SerebryanskiySergei commented 11 months ago

See here: #499

yeah, I've checked that before making an issue, thank you for pointing this out.

Maybe I didn't get the idea, but the author is talking there about 3.0.0 version that doesn't work on the GPU. However with the merged fix from the prev week, pyannnite.audio was updated to 3.0.1 and this version whould be OK with the GPU usage.

But the problem is still exists.

iamianM commented 11 months ago

Hi, thanks for bringing this up. I'm having the same issue. Was hoping the update would resolve, but still stuck using the CPU.

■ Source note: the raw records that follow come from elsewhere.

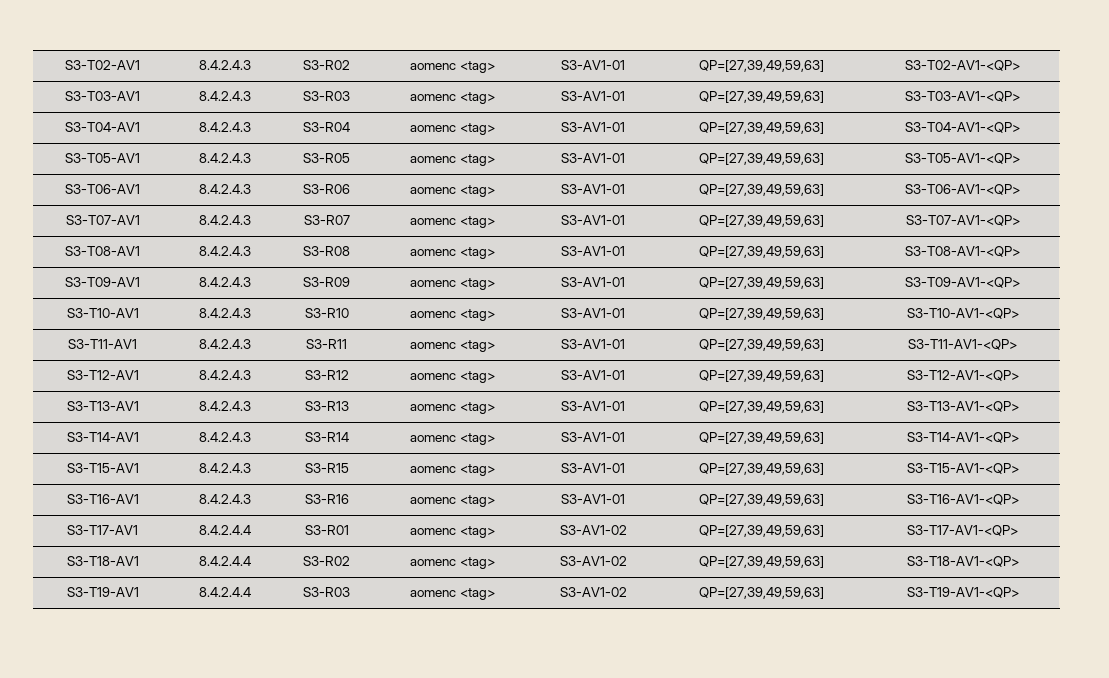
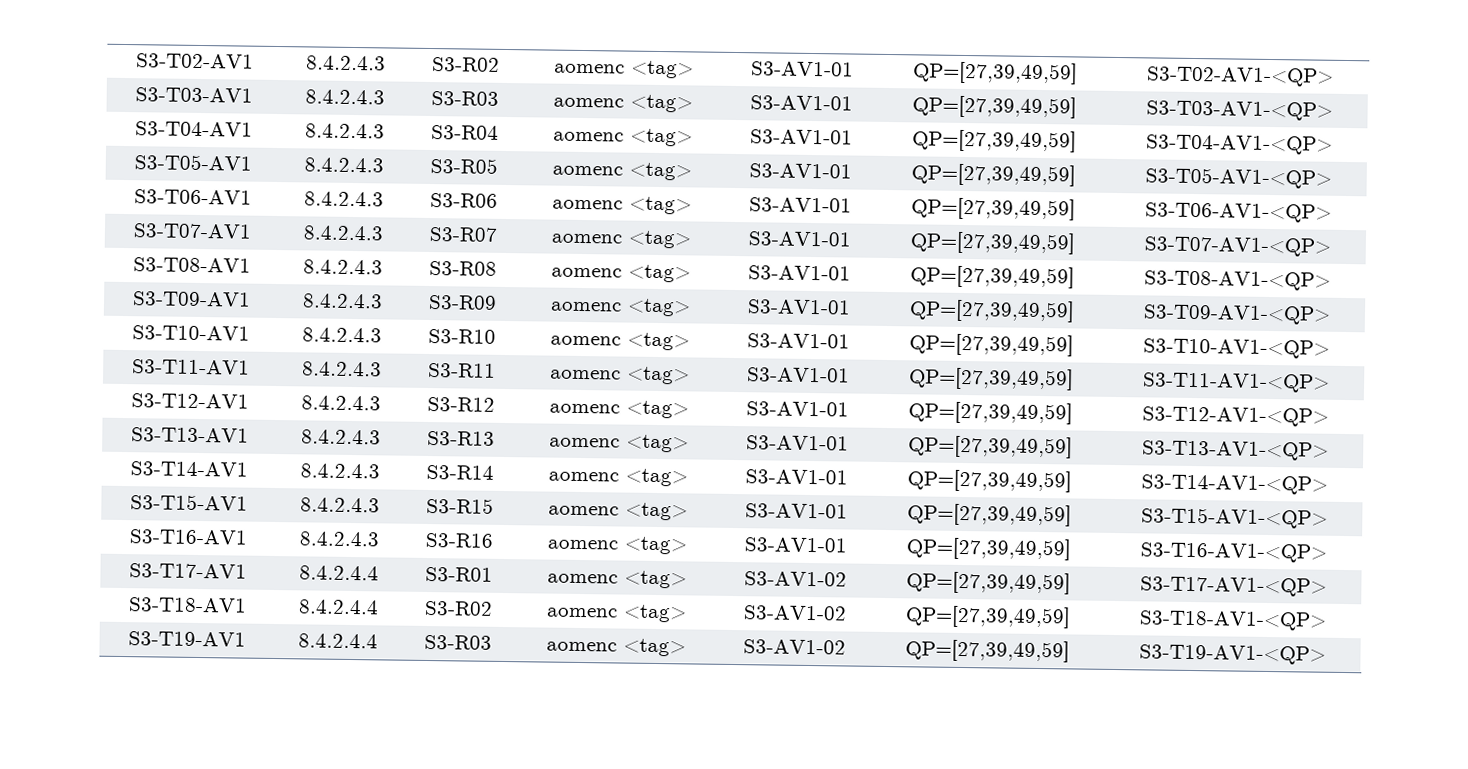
- S3-T02-AV1 | 8.4.2.4.3 | S3-R02 | aomenc <tag> | S3-AV1-01 | QP=[27,39,49,59,63] | S3-T02-AV1-<QP>
+ S3-T02-AV1 | 8.4.2.4.3 | S3-R02 | aomenc <tag> | S3-AV1-01 | QP=[27,39,49,59] | S3-T02-AV1-<QP>
- S3-T03-AV1 | 8.4.2.4.3 | S3-R03 | aomenc <tag> | S3-AV1-01 | QP=[27,39,49,59,63] | S3-T03-AV1-<QP>
+ S3-T03-AV1 | 8.4.2.4.3 | S3-R03 | aomenc <tag> | S3-AV1-01 | QP=[27,39,49,59] | S3-T03-AV1-<QP>
- S3-T04-AV1 | 8.4.2.4.3 | S3-R04 | aomenc <tag> | S3-AV1-01 | QP=[27,39,49,59,63] | S3-T04-AV1-<QP>
+ S3-T04-AV1 | 8.4.2.4.3 | S3-R04 | aomenc <tag> | S3-AV1-01 | QP=[27,39,49,59] | S3-T04-AV1-<QP>
- S3-T05-AV1 | 8.4.2.4.3 | S3-R05 | aomenc <tag> | S3-AV1-01 | QP=[27,39,49,59,63] | S3-T05-AV1-<QP>
+ S3-T05-AV1 | 8.4.2.4.3 | S3-R05 | aomenc <tag> | S3-AV1-01 | QP=[27,39,49,59] | S3-T05-AV1-<QP>
- S3-T06-AV1 | 8.4.2.4.3 | S3-R06 | aomenc <tag> | S3-AV1-01 | QP=[27,39,49,59,63] | S3-T06-AV1-<QP>
+ S3-T06-AV1 | 8.4.2.4.3 | S3-R06 | aomenc <tag> | S3-AV1-01 | QP=[27,39,49,59] | S3-T06-AV1-<QP>
- S3-T07-AV1 | 8.4.2.4.3 | S3-R07 | aomenc <tag> | S3-AV1-01 | QP=[27,39,49,59,63] | S3-T07-AV1-<QP>
+ S3-T07-AV1 | 8.4.2.4.3 | S3-R07 | aomenc <tag> | S3-AV1-01 | QP=[27,39,49,59] | S3-T07-AV1-<QP>
- S3-T08-AV1 | 8.4.2.4.3 | S3-R08 | aomenc <tag> | S3-AV1-01 | QP=[27,39,49,59,63] | S3-T08-AV1-<QP>
+ S3-T08-AV1 | 8.4.2.4.3 | S3-R08 | aomenc <tag> | S3-AV1-01 | QP=[27,39,49,59] | S3-T08-AV1-<QP>
- S3-T09-AV1 | 8.4.2.4.3 | S3-R09 | aomenc <tag> | S3-AV1-01 | QP=[27,39,49,59,63] | S3-T09-AV1-<QP>
+ S3-T09-AV1 | 8.4.2.4.3 | S3-R09 | aomenc <tag> | S3-AV1-01 | QP=[27,39,49,59] | S3-T09-AV1-<QP>
- S3-T10-AV1 | 8.4.2.4.3 | S3-R10 | aomenc <tag> | S3-AV1-01 | QP=[27,39,49,59,63] | S3-T10-AV1-<QP>
+ S3-T10-AV1 | 8.4.2.4.3 | S3-R10 | aomenc <tag> | S3-AV1-01 | QP=[27,39,49,59] | S3-T10-AV1-<QP>
- S3-T11-AV1 | 8.4.2.4.3 | S3-R11 | aomenc <tag> | S3-AV1-01 | QP=[27,39,49,59,63] | S3-T11-AV1-<QP>
+ S3-T11-AV1 | 8.4.2.4.3 | S3-R11 | aomenc <tag> | S3-AV1-01 | QP=[27,39,49,59] | S3-T11-AV1-<QP>
- S3-T12-AV1 | 8.4.2.4.3 | S3-R12 | aomenc <tag> | S3-AV1-01 | QP=[27,39,49,59,63] | S3-T12-AV1-<QP>
+ S3-T12-AV1 | 8.4.2.4.3 | S3-R12 | aomenc <tag> | S3-AV1-01 | QP=[27,39,49,59] | S3-T12-AV1-<QP>
- S3-T13-AV1 | 8.4.2.4.3 | S3-R13 | aomenc <tag> | S3-AV1-01 | QP=[27,39,49,59,63] | S3-T13-AV1-<QP>
+ S3-T13-AV1 | 8.4.2.4.3 | S3-R13 | aomenc <tag> | S3-AV1-01 | QP=[27,39,49,59] | S3-T13-AV1-<QP>
- S3-T14-AV1 | 8.4.2.4.3 | S3-R14 | aomenc <tag> | S3-AV1-01 | QP=[27,39,49,59,63] | S3-T14-AV1-<QP>
+ S3-T14-AV1 | 8.4.2.4.3 | S3-R14 | aomenc <tag> | S3-AV1-01 | QP=[27,39,49,59] | S3-T14-AV1-<QP>
- S3-T15-AV1 | 8.4.2.4.3 | S3-R15 | aomenc <tag> | S3-AV1-01 | QP=[27,39,49,59,63] | S3-T15-AV1-<QP>
+ S3-T15-AV1 | 8.4.2.4.3 | S3-R15 | aomenc <tag> | S3-AV1-01 | QP=[27,39,49,59] | S3-T15-AV1-<QP>
- S3-T16-AV1 | 8.4.2.4.3 | S3-R16 | aomenc <tag> | S3-AV1-01 | QP=[27,39,49,59,63] | S3-T16-AV1-<QP>
+ S3-T16-AV1 | 8.4.2.4.3 | S3-R16 | aomenc <tag> | S3-AV1-01 | QP=[27,39,49,59] | S3-T16-AV1-<QP>
- S3-T17-AV1 | 8.4.2.4.4 | S3-R01 | aomenc <tag> | S3-AV1-02 | QP=[27,39,49,59,63] | S3-T17-AV1-<QP>
+ S3-T17-AV1 | 8.4.2.4.4 | S3-R01 | aomenc <tag> | S3-AV1-02 | QP=[27,39,49,59] | S3-T17-AV1-<QP>
- S3-T18-AV1 | 8.4.2.4.4 | S3-R02 | aomenc <tag> | S3-AV1-02 | QP=[27,39,49,59,63] | S3-T18-AV1-<QP>
+ S3-T18-AV1 | 8.4.2.4.4 | S3-R02 | aomenc <tag> | S3-AV1-02 | QP=[27,39,49,59] | S3-T18-AV1-<QP>
- S3-T19-AV1 | 8.4.2.4.4 | S3-R03 | aomenc <tag> | S3-AV1-02 | QP=[27,39,49,59,63] | S3-T19-AV1-<QP>
+ S3-T19-AV1 | 8.4.2.4.4 | S3-R03 | aomenc <tag> | S3-AV1-02 | QP=[27,39,49,59] | S3-T19-AV1-<QP>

manjunath7472 commented 11 months ago

Assuming cuda and cudnn installed in PC.

Before installing whisperx, install pytorch for your cuda version installed in your pc. For cuda 11.8 pip3 install torch torchvision torchaudio --index-url https://download.pytorch.org/whl/cu118

Then install whisperX

post install, confirm cuda by running below code.

import torch
print(torch.cuda.is_available())

SerebryanskiySergei commented 11 months ago

Assuming cuda and cudnn installed in PC.

Before installing whisperx, install pytorch for your cuda version installed in your pc. For cuda 11.8 pip3 install torch torchvision torchaudio --index-url https://download.pytorch.org/whl/cu118

Then install whisperX

post install, confirm cuda by running below code.
import torch
print(torch.cuda.is_available())

I thought about it too, as an example I've built with cuda official example applications (deviceQuery), I was able to build and run it.